Read Club Dead by Charlaine Harris the other day. She's no mastermind I know, but I love an easy, girly read sometimes. Plus Trueblood is awesome. Right now I'm reading Nineteen Minutes by Jodi Picoult, and I'm enjoying it; this is the first novel I've read by her.
Thats such an amazing book. I finished the book a couple weeks back and simply fell in love with it. Anyways. I finished reading X-Files: Whirlwind by Charles Grant. Not the best book, probably wouldn't make for a good X-Files episode either. However I did enjoy it. So whats to complain about? I am going to start reading The Pact by Jodi Picoult later tonight. Looking forward to it too.
Completely on board with that. During my first year of university I eventually got so sick of reading Hegel and Kant that I blew off everything for two weeks to read the Shopaholic series. Still disgusted with myself, but sometimes you just need to stop your brain from melting. Just finished The Golden Notebook by Doris Lessing. Ended up really enjoying it. Now catching up on back issues of Maclean's before Ayaan Hirsi Ali's Caged Virgin comes in at the library!
As much as I'd like to give Kant a nice kick in the shin, Hegel is my arch-enemy. Ever so clever on the word-play, though.
I had to read excerpts from Hegel in a few of my classes. He is without a doubt the most difficult person I have ever read. Even my professors had a hard time deciphering what he was saying. Hegel is an interesting read to say the least.
I just started Cloud Atlas, by David Mitchell. I'm also reading Writers on Writing, which is a collection of essays. Also my usual stack of magazines.
Currently reading Redeeming Love by Francine Rivers, for a book group. Very well constructed and paced story, but I find the religious side overdone -- the hero is Better Than Jesus, and the language in a brothel is more like a Sunday-school outing (while they think the minister is listening). And I couldn't help laughing when the heroine was being chased barefoot through a wood and tripped over a root -- my cliché detector went into overdrive!

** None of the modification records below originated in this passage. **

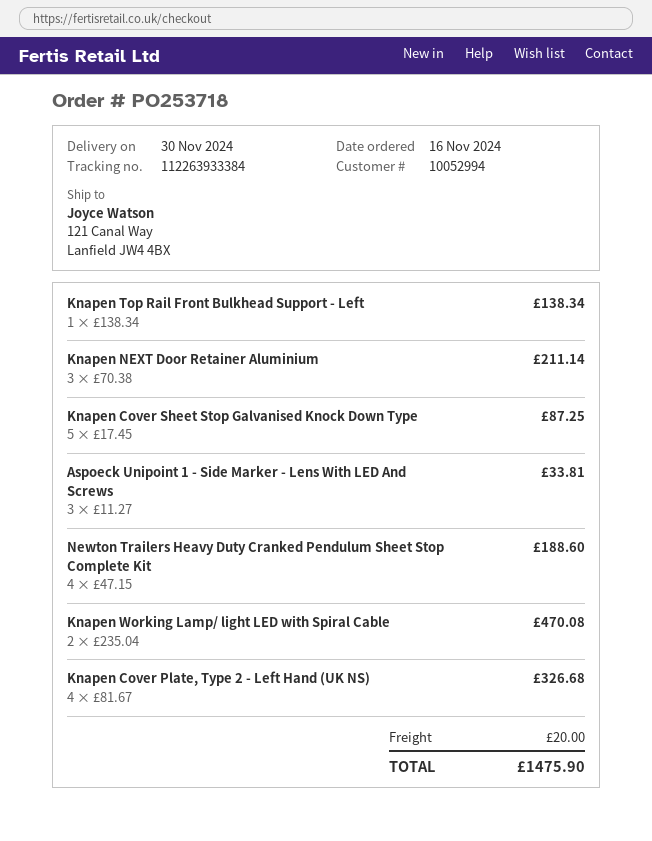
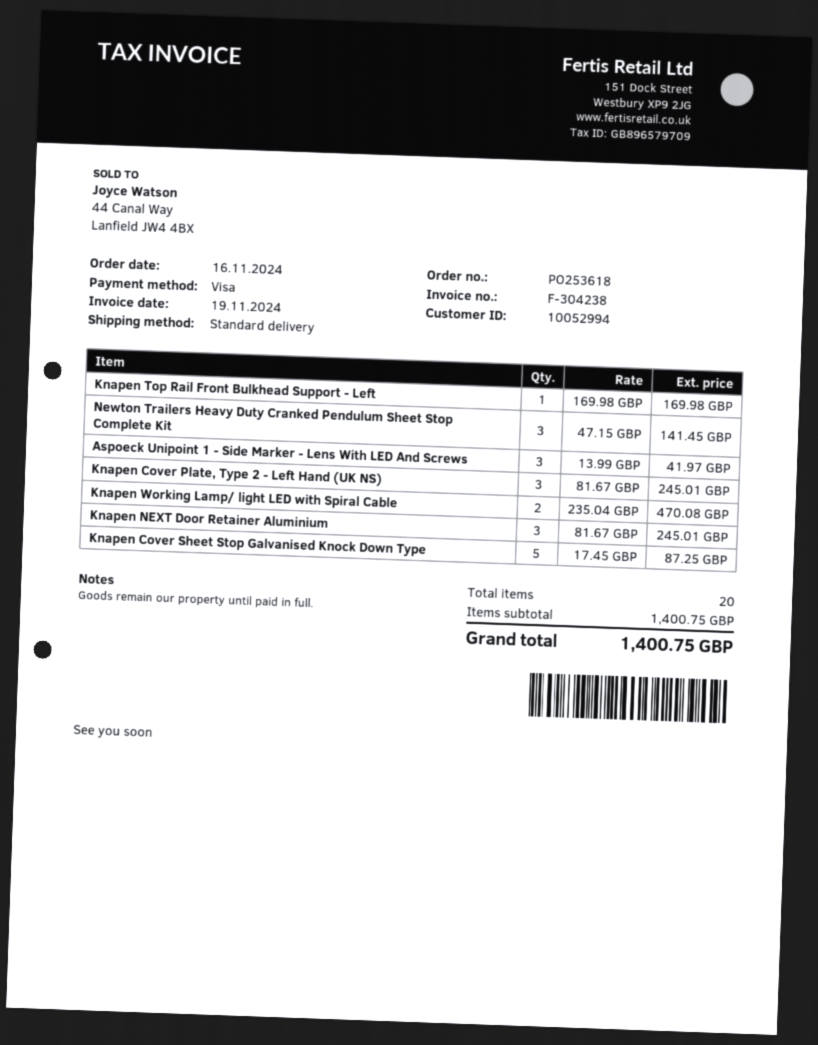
order number: PO253718 -> PO253618
Knapen Top Rail Front Bulkhead Support - Left: 1 x 138.34 = 138.34 -> 1 x 169.98 = 169.98
Knapen NEXT Door Retainer Aluminium: 3 x 70.38 = 211.14 -> 3 x 81.67 = 245.01
Aspoeck Unipoint 1 - Side Marker - Lens With LED And Screws: 3 x 11.27 = 33.81 -> 3 x 13.99 = 41.97
Newton Trailers Heavy Duty Cranked Pendulum Sheet Stop Complete Kit: 4 x 47.15 = 188.60 -> 3 x 47.15 = 141.45
Knapen Cover Plate, Type 2 - Left Hand (UK NS): 4 x 81.67 = 326.68 -> 3 x 81.67 = 245.01
shipping: 20.00 -> none
total: 1475.90 -> 1400.75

Layamon's Brut, for the alliterative Arthurian bounciness, and Peter Ackroyd's London: a Biography, because it's so damned interesting.
Just finished Wizards First Rule (first book in The Sword of Truth series), by Terry Goodkind. Though some of the dialogue was off-putting, I stuck with it and have reserved the next book in the series at my library. Also reading The Autobiography of Malcolm X. Again.

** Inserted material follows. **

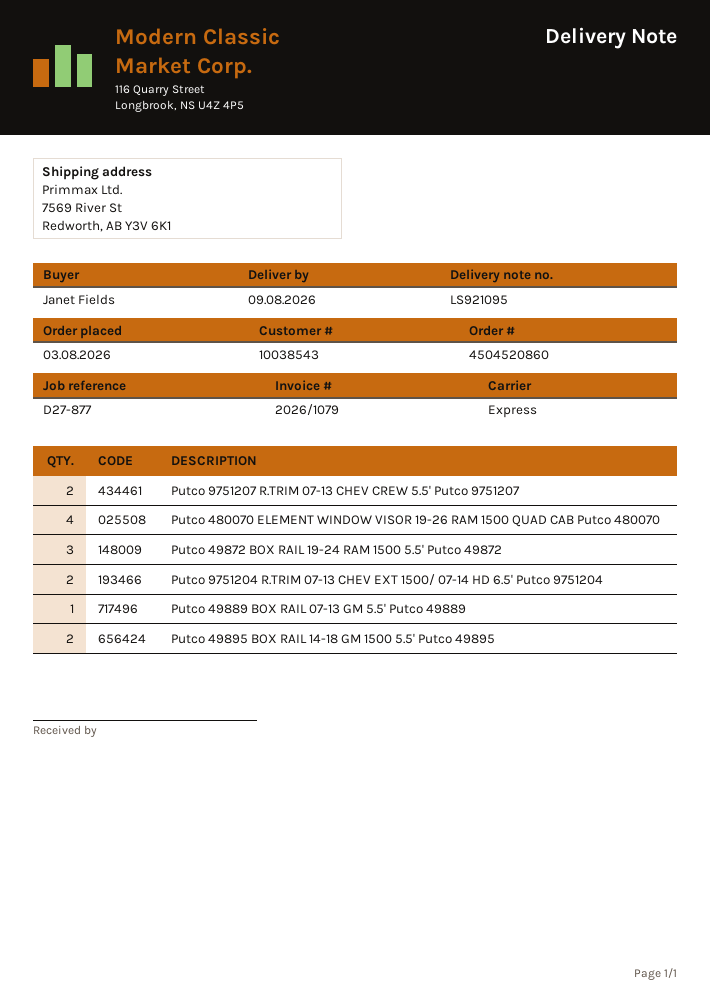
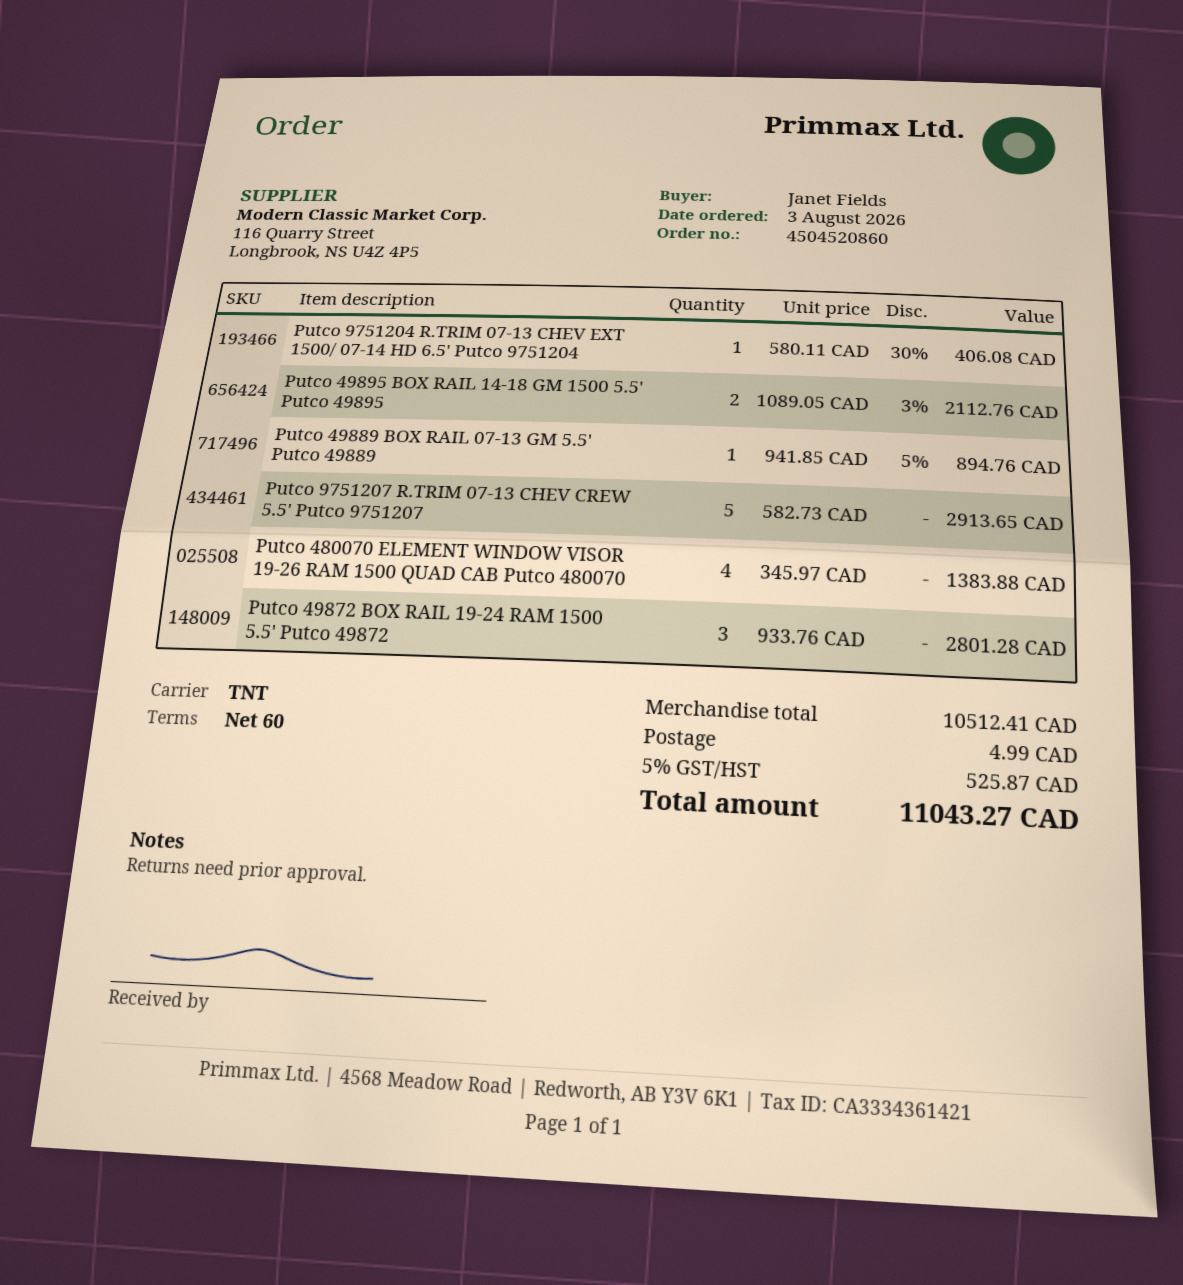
shipping method: express -> TNT
Putco 9751207 R.TRIM 07-13 CHEV CREW 5.5' Putco 9751207: 2 -> 5
Putco 9751204 R.TRIM 07-13 CHEV EXT 1500/ 07-14 HD 6.5' Putco 9751204: 2 -> 1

I have read the sword of truth series. It just seems like a shameless rip off of the wheel of time to me.
I liked both. The Wheel of Time series is my all-time favorite fantasy series (I actually bought the whole set in hard-cover), and I never get tired of it. But The Sword of Truth series is alright enough. I enjoyed the half of it that I've read.
I'm a few chapters in to JV Jones's A Cavern of Black Ice (Sword of Shadows series) and love it so far, particularly the Ash March storyline. This is the first book I've read by her and I'm really impressed. Have heard that her Baker's Boy series, written before Sword of Shadows, isn't as good though. After that I'll probably read either the next in that series, or China Miéville's Iron Council which has been sitting on my shelf all folorn since Christmas. Not sure if it will live up to The Scar though, which I adored.
Although I dont normally like Fantasy novels I read the first three books of the Sword of Truth series while abroad and really liked them. I just finished The Amazing Adventures of Kavalier and Clay and have started One Flew Over the Cuckoo Nest.
I'm reading the collected poems of Allen Ginsberg, Live Fast, Die Young (a James Dean biography), Saint Morrissey (a Morrissey biography), and collected short stories by Jay McInerney. I'm in a reading mood haha.
I'm going to be practicing short stories for the next few weeks, so I'm reading short stories. Hemingway, Chekov, Maugham. I also have some old issues of The Paris Review I'm looking at. I suppose I should read some Raymond Carver and Alice Munro too.
Moved on to the second book of The First Law trilogy by Joe Abercrombie. I'm finding this series really enjoyable. I like that every different character's viewpoint has a different writing style.